-- RECORDS SHOWN follows --

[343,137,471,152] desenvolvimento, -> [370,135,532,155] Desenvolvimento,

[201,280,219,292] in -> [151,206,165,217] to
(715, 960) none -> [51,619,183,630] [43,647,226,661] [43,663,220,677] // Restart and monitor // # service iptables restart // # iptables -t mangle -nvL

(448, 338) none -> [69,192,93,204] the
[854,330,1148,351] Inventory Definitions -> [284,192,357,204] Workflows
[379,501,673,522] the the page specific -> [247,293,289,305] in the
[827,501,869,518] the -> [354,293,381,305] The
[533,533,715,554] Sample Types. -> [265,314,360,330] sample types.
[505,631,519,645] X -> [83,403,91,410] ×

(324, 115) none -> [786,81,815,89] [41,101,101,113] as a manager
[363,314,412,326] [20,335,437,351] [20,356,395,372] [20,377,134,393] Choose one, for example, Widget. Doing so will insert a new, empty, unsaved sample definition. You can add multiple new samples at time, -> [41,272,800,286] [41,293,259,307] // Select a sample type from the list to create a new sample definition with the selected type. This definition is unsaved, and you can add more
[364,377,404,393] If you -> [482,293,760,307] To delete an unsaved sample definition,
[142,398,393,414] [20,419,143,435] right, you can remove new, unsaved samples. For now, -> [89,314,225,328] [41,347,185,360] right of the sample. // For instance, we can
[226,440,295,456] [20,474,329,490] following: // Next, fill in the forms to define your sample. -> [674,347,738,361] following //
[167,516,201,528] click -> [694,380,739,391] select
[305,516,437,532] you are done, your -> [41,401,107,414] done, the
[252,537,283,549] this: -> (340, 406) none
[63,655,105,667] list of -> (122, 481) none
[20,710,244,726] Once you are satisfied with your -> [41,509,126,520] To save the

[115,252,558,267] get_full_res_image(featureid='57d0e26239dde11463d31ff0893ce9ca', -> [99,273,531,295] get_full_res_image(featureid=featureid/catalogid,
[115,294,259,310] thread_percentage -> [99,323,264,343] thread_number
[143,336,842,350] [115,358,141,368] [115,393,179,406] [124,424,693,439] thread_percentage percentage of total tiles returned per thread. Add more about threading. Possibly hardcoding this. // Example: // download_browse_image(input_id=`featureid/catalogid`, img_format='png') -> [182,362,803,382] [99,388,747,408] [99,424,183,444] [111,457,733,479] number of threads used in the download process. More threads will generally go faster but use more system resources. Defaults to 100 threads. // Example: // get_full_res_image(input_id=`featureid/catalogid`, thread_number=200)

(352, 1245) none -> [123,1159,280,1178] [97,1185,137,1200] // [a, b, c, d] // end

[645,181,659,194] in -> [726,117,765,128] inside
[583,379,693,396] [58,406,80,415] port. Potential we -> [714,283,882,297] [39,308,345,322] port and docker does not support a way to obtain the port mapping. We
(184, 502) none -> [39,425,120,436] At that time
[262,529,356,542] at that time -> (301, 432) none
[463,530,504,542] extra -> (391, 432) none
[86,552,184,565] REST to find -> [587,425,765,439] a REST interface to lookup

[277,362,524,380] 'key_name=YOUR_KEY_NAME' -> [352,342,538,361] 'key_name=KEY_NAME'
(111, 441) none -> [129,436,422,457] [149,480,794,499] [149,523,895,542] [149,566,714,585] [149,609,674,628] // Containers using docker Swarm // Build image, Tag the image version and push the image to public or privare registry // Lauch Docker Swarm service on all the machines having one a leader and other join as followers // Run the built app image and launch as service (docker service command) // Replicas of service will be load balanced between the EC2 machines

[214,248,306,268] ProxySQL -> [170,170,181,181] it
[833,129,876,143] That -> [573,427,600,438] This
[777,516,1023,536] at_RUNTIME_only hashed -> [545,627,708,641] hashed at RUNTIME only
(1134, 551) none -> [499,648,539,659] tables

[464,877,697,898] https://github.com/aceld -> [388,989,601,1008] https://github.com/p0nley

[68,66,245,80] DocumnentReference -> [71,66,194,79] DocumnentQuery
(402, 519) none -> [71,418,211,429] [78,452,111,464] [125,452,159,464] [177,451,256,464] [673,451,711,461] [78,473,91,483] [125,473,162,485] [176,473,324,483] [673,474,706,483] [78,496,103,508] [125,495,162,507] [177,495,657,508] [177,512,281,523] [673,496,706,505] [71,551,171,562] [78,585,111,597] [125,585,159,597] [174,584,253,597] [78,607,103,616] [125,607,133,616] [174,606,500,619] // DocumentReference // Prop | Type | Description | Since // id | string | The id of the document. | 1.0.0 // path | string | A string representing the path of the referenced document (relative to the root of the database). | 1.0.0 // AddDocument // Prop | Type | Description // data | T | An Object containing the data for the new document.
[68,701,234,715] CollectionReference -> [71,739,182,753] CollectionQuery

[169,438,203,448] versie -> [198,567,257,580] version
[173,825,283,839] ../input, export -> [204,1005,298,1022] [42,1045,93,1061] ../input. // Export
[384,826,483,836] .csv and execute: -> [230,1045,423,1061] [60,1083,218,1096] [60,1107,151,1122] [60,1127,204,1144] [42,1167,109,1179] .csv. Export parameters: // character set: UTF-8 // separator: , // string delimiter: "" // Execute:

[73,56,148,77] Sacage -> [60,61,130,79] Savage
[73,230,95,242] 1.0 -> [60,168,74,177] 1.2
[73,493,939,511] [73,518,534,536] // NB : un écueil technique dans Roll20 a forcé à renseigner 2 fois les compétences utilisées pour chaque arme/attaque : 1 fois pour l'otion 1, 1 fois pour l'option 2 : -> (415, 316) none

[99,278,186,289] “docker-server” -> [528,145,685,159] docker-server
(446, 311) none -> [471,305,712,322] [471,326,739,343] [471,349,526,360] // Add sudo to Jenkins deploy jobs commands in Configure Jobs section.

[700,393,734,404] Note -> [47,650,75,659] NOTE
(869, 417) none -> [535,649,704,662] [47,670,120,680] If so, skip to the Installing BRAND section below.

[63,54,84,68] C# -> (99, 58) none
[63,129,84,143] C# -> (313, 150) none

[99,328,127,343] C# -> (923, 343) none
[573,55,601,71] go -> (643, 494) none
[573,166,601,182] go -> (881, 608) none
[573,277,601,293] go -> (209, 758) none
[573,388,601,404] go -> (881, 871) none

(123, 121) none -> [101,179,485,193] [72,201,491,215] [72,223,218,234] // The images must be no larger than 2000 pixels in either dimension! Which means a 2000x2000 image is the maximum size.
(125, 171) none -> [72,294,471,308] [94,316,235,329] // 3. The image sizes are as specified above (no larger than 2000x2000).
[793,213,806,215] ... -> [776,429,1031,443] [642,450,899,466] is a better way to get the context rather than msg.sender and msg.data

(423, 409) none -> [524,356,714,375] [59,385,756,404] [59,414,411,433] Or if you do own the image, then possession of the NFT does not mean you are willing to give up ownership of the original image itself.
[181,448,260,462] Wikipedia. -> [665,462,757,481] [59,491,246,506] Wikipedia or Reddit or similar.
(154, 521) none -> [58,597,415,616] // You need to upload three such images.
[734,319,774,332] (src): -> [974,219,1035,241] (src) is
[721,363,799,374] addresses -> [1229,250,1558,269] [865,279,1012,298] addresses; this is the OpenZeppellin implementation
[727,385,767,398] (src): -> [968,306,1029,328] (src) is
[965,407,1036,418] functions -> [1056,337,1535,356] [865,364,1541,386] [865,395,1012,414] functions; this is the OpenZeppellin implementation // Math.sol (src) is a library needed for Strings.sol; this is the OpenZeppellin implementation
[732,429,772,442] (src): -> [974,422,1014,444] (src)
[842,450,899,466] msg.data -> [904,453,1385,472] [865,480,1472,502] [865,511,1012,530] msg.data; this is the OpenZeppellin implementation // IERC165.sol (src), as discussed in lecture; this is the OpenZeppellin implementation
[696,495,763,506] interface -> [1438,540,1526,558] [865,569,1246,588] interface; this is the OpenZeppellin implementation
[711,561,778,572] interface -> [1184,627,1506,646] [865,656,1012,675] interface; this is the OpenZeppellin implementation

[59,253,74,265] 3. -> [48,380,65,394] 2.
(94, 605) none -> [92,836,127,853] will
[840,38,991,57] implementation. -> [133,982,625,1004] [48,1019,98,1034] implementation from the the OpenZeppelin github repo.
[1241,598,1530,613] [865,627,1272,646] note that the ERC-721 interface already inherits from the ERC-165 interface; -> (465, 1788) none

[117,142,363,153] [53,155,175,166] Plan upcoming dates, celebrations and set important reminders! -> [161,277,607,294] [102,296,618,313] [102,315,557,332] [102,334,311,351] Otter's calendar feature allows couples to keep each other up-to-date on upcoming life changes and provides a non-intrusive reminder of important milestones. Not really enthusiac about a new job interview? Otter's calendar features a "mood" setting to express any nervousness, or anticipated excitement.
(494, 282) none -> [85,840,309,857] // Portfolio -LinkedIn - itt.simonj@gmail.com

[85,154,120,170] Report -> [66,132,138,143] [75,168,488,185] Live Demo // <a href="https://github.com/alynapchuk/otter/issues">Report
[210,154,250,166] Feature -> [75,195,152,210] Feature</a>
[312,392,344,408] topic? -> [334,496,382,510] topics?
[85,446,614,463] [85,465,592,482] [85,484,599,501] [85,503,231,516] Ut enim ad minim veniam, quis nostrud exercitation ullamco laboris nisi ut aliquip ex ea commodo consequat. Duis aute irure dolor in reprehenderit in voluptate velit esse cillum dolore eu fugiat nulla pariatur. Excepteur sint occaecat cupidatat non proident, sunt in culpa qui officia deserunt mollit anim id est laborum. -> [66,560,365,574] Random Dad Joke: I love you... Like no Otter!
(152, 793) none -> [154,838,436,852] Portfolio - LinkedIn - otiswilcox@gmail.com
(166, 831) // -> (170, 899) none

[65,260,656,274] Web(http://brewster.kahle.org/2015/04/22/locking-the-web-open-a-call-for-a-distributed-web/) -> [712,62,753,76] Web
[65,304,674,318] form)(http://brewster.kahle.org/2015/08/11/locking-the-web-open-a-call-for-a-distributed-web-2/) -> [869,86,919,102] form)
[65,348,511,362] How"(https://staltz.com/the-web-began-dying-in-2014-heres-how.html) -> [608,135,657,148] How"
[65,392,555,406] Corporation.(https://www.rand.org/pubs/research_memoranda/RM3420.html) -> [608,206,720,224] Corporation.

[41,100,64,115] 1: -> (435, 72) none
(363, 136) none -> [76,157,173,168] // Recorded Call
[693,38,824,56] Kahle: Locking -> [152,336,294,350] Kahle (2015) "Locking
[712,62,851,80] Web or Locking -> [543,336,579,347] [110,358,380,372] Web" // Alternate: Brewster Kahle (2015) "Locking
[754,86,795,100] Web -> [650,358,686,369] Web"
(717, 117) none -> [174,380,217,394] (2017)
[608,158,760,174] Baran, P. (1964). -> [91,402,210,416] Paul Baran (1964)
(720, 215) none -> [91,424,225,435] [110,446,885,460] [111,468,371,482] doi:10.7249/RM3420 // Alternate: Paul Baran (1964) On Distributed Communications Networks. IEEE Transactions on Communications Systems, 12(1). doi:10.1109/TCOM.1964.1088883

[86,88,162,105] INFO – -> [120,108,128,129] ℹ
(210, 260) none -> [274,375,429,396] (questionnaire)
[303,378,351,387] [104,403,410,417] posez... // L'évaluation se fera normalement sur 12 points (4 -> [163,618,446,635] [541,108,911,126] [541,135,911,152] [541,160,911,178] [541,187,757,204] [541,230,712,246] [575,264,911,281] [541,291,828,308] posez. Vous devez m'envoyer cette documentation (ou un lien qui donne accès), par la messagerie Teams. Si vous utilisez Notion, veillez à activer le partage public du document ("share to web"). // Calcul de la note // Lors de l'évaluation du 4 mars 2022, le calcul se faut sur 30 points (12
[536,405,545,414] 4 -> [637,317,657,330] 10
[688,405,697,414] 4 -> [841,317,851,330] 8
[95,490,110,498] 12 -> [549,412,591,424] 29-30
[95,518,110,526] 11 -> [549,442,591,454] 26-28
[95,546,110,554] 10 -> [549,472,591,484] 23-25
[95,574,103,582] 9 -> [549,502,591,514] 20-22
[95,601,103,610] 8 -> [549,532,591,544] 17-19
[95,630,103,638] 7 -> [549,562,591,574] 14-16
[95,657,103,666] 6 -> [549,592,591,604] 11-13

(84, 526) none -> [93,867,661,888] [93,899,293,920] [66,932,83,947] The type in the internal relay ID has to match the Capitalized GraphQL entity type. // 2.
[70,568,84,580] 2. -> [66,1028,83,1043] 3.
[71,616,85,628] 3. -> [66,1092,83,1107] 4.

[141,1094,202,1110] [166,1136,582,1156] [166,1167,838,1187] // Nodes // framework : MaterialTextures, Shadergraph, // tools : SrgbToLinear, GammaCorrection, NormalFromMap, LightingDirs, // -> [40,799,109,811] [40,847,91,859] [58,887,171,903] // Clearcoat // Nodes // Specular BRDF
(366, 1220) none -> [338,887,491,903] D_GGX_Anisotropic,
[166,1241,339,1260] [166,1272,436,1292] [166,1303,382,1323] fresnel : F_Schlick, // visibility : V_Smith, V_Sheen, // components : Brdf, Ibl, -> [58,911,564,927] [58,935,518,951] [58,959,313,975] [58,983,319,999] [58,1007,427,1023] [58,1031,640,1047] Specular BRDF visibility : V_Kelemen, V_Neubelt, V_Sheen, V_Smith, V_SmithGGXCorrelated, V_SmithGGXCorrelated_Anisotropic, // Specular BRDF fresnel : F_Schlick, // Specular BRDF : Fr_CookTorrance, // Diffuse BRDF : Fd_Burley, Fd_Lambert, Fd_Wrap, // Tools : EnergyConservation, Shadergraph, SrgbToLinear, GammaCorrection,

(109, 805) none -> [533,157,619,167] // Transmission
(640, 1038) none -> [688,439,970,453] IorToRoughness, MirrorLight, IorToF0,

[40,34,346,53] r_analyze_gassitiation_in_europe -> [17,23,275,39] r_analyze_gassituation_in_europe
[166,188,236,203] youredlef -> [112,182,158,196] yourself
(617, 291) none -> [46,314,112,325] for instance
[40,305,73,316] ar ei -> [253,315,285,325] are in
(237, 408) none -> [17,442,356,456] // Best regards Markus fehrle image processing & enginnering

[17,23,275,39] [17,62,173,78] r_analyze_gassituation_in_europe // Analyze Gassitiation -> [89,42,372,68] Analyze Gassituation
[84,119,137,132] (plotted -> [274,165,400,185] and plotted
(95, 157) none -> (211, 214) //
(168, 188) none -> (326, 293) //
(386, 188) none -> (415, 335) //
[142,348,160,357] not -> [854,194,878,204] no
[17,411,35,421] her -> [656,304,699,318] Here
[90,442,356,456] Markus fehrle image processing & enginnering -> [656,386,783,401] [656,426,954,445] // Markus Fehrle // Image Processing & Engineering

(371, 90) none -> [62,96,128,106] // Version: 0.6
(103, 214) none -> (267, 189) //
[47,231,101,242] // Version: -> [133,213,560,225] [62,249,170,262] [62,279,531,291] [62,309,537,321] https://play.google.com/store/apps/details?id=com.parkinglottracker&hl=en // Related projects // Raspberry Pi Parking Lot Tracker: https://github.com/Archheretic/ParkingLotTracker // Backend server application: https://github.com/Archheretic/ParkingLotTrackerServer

-- RECORDS SHOWN concluded --

• TASK DETAILS:
Beginning with the very first line of the records above, please retype each line through the one that has "[379,501,673,522] the the", and add nothing.

• SOLUTION BELOW:
[343,137,471,152] desenvolvimento, -> [370,135,532,155] Desenvolvimento,

[201,280,219,292] in -> [151,206,165,217] to
(715, 960) none -> [51,619,183,630] [43,647,226,661] [43,663,220,677] // Restart and monitor // # service iptables restart // # iptables -t mangle -nvL

(448, 338) none -> [69,192,93,204] the
[854,330,1148,351] Inventory Definitions -> [284,192,357,204] Workflows
[379,501,673,522] the the page specific -> [247,293,289,305] in the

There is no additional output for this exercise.